_Assigned task_
Find out how many lines of the listing below include "underline" and report only that number.

_Provided data_
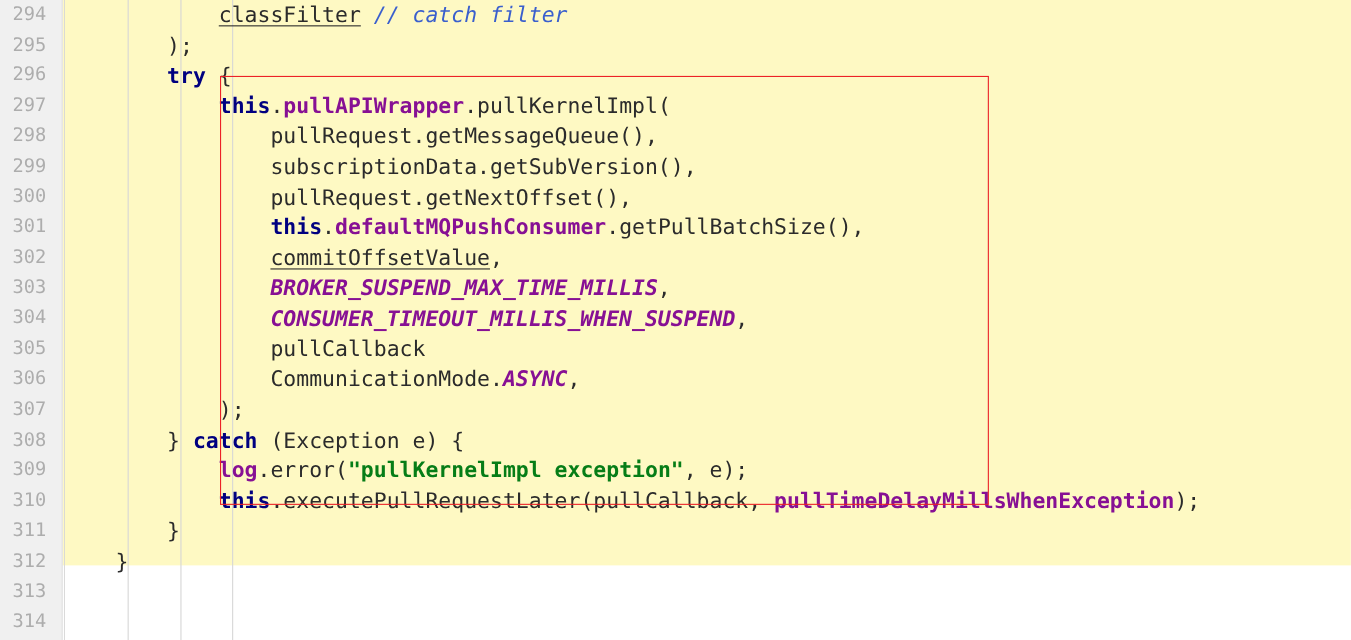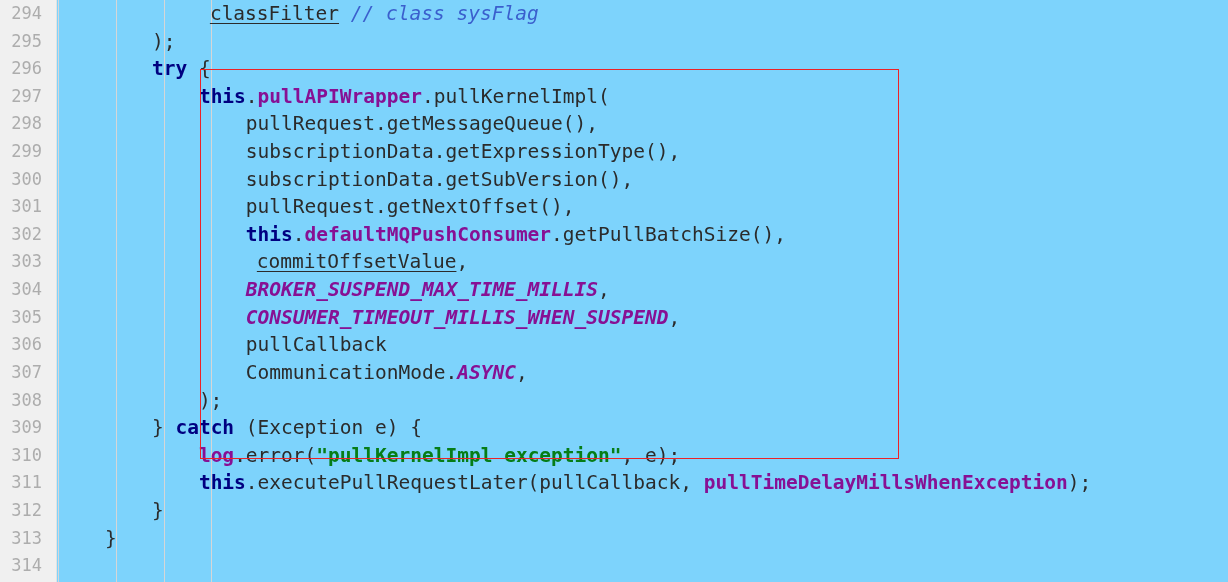--- a/index.html
+++ b/index.html
@@ -18,8 +18,8 @@
   #editor {
     position: relative;
     width: 1228px;
-    height: 582px;
-    background: #7dd3fc;
+    height: 514px;
+    background: #fef9c3;
   }
 
   

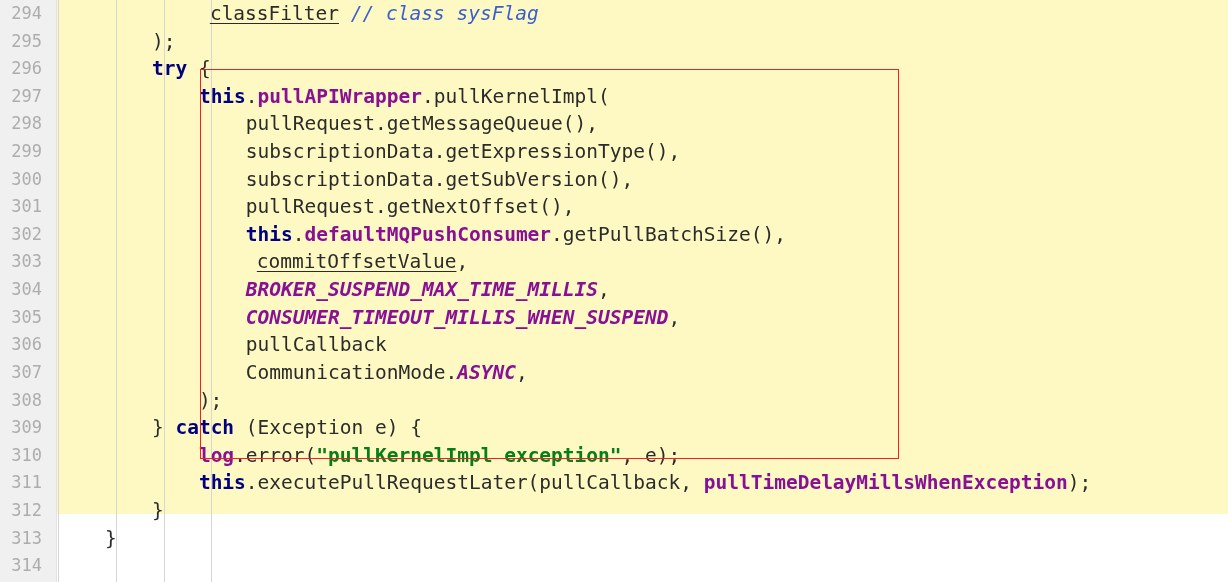--- a/index.html
+++ b/index.html
@@ -89,7 +89,7 @@
   .const    { color: #871094; font-weight: bold; font-style: italic; }
   .str      { color: #067d17; font-weight: bold; }
   .cmt      { color: #3a5fcd; font-style: italic; }
-  .ul       { text-decoration: underline; text-underline-offset: 3px; margin-left: 11px; }
+  .ul       { text-decoration: underline; text-underline-offset: 3px; }
   .plain    { color: #2b2b2b; }
 
   

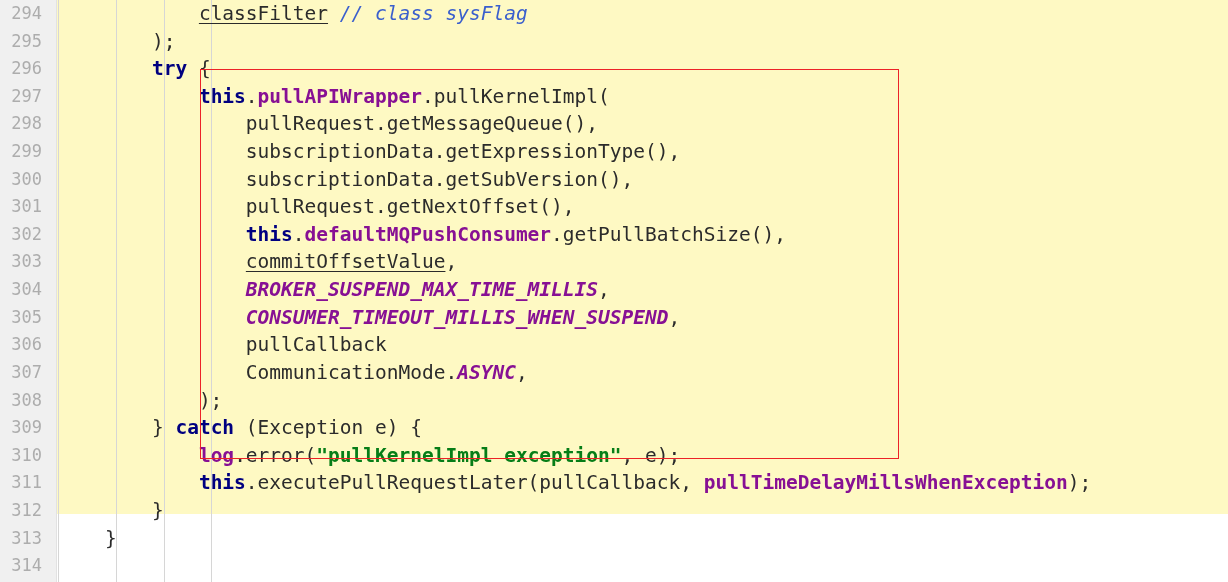--- a/index.html
+++ b/index.html
@@ -146,7 +146,7 @@
         <div class="indent-guide" style="left: 153px;"></div>
       </div>
     <div id="code-lines">
-        <div class="code-line"><span class="plain">            </span><span class="plain ul">classFilter</span><span class="plain"> </span><span class="cmt">// class sysFlag</span></div>
+        <div class="code-line"><span class="plain">            </span><span class="plain ul">classFilter</span><span class="plain"> </span><span class="cmt">// catch filter</span></div>
         <div class="code-line"><span class="plain">        );</span></div>
         <div class="code-line"><span class="plain">        </span><span class="kw">try</span><span class="plain"> {</span></div>
         <div class="code-line"><span class="plain">            </span><span class="kw">this</span><span class="plain">.</span><span class="field">pullAPIWrapper</span><span class="plain">.pullKernelImpl(</span></div>

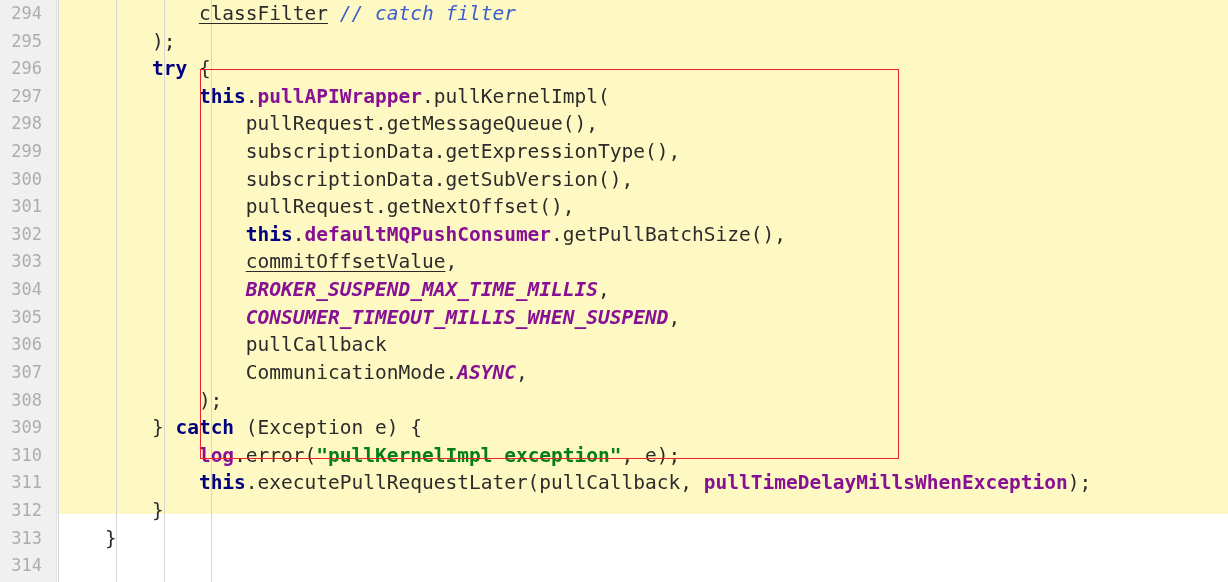--- a/index.html
+++ b/index.html
@@ -151,7 +151,6 @@
         <div class="code-line"><span class="plain">        </span><span class="kw">try</span><span class="plain"> {</span></div>
         <div class="code-line"><span class="plain">            </span><span class="kw">this</span><span class="plain">.</span><span class="field">pullAPIWrapper</span><span class="plain">.pullKernelImpl(</span></div>
         <div class="code-line"><span class="plain">                pullRequest.getMessageQueue(),</span></div>
-        <div class="code-line"><span class="plain">                subscriptionData.getExpressionType(),</span></div>
         <div class="code-line"><span class="plain">                subscriptionData.getSubVersion(),</span></div>
         <div class="code-line"><span class="plain">                pullRequest.getNextOffset(),</span></div>
         <div class="code-line"><span class="plain">                </span><span class="kw">this</span><span class="plain">.</span><span class="field">defaultMQPushConsumer</span><span class="plain">.getPullBatchSize(),</span></div>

_Task output_
2